The report came from a collaborative effort led by Cambridge University. It involved a research team with members from five universities with funding from several private and public sources. This report also identifies the barriers to disruptive innovation. They were

organisational inertia cultural resistance lack of incentive aversion to risk, and over-commitment to current customers

Megan (our resident analyst*) was delighted to see a reputable report that didn’t even mention the phrase lean manufacturing. However she wondered why, even though the case studies were of manufacturing, the researchers did not see that the findings were equally applicable to service, retail, ICT and even exploration companies.

The ever pragmatic Potter (our marketing guru*) takes the view that, since one can’t be all things to all stakeholders; different people and different parts of a firm should be delivering excellent service to customers and thinking about building value from new customers and new markets

Page 2: LEADING DISRUPTIVE INNOVATION

This discussion raised the question about leading companies need for structure, consistency and continuity in order to accommodate radical innovation. Megan pointed to a section of the report that states “Radical innovations need some form of structure. You need to ensure that it fits inside the strategic or tactical goals of the organisation.” That reminded me of the ambidextrous organisation - where leaders foster and balance the tensions between units charged with achieving high profit from today’s business and units charged with creating more exciting businesses and products for tomorrow. Identifying and shaping new ideas and framing value propositions at the demonstration stage or on the commercialisation of technology depends more on the exercise of strategic focus than on subsidies.

Innovations can be driven from the bottom-up, by entrepreneurially-minded individuals (intrapreneurs) or from the top down through senior management initiatives. I reminded Megan that the evidence is indisputable that LEAN cuts costs and builds efficiency. She agreed and said just add innovation, preferably breakthrough innovation, for growth.

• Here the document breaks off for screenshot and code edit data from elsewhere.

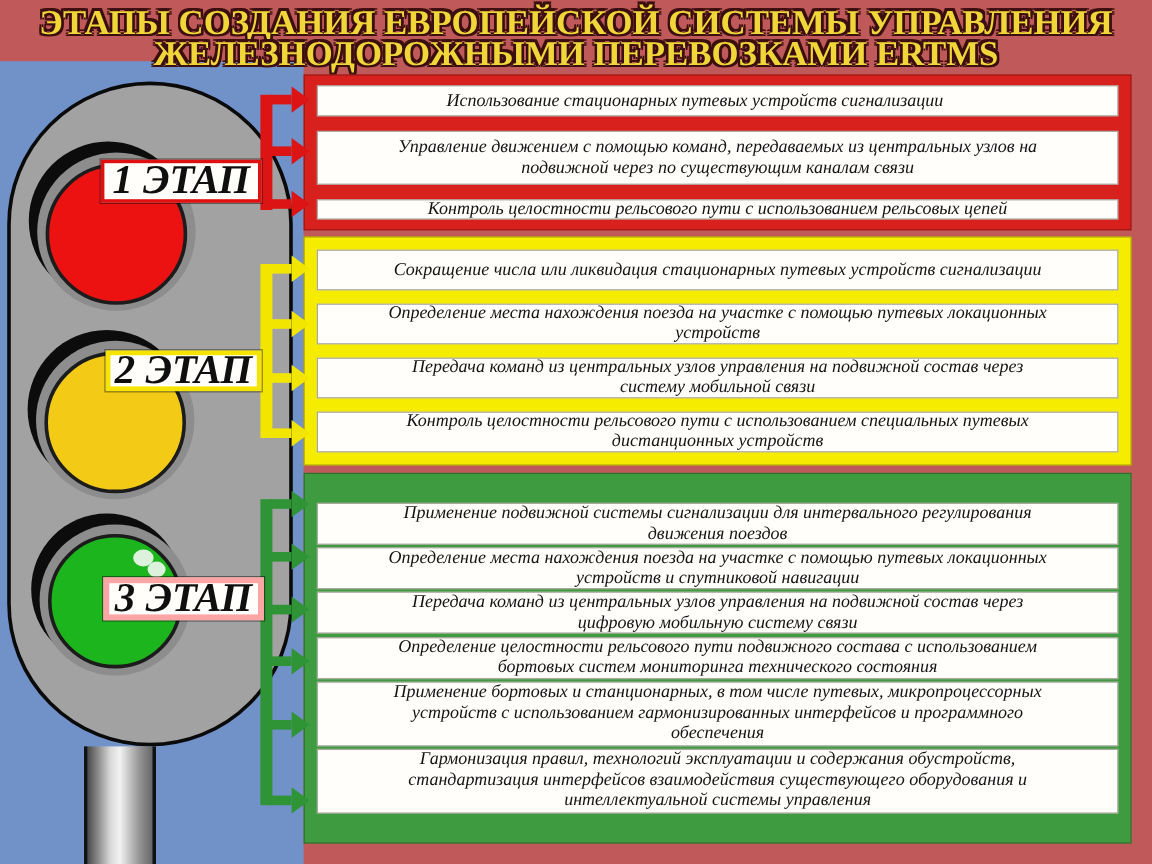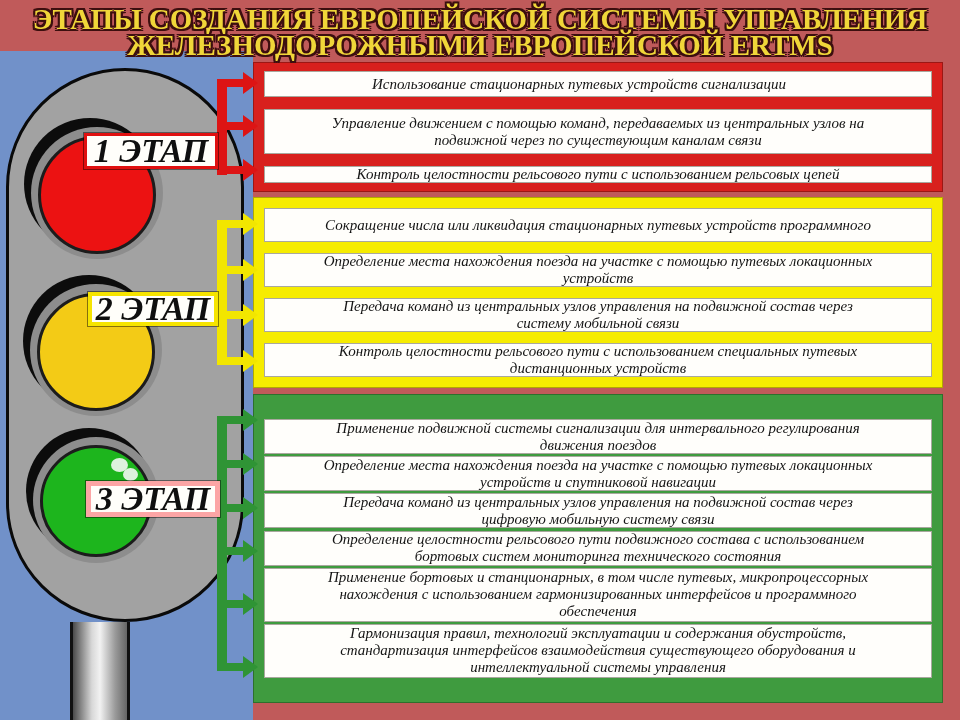"ЖЕЛЕЗНОДОРОЖНЫМИ ЕВРОПЕЙСКОЙ ERTMS" div { text: ЕВРОПЕЙСКОЙ -> ПЕРЕВОЗКАМИ }
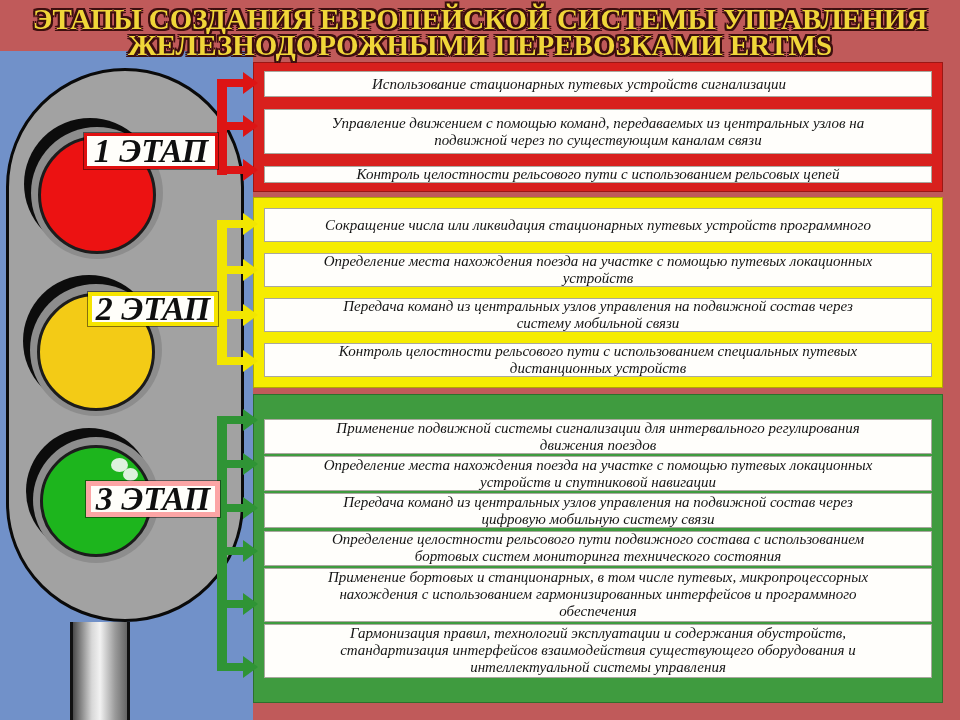"Сокращение числа или ликвидация" div.box { text: программного -> сигнализации }
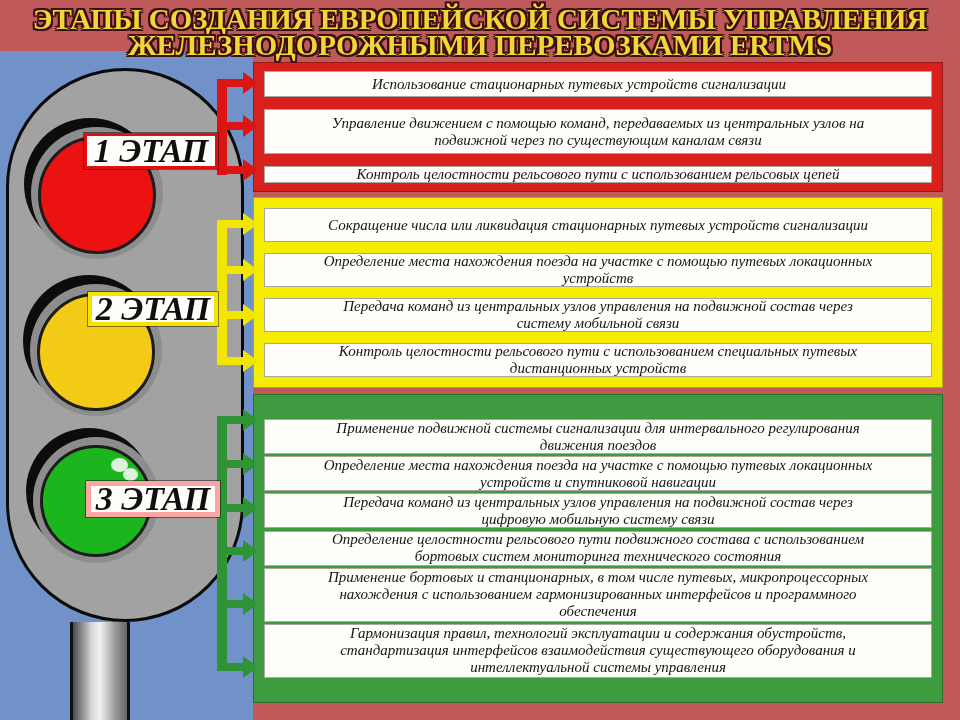"Применение бортовых и станционарных, в" div.box { text: нахождения -> устройств }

It seems that across manufacturing and many service sectors that LEAN has replaced quality as the thought-god of business success over the last decade. Now as a former quality systems specialists I have a soft spot for quality. Quality systems are important in delivering customer satisfaction and keeping costs down, and they become essential as small firms grow to medium sized companies. Megan retorted that she knows leading firms who are delighted that their competitors see LEAN as the way to go and are investing, with training, manuals and so on, in the lean philosophy and tools.

On international comparisons Australian SMEs are very good as adopting new technology but not at collaborating or taking a lead in bringing new products into a global market. For those of us wanting to collaborate the Cambridge findings confirm and clarify some long established secrets of leading companies.

* Megan and Potter are fictional characters that appear in Darryl’s blogs; or are they?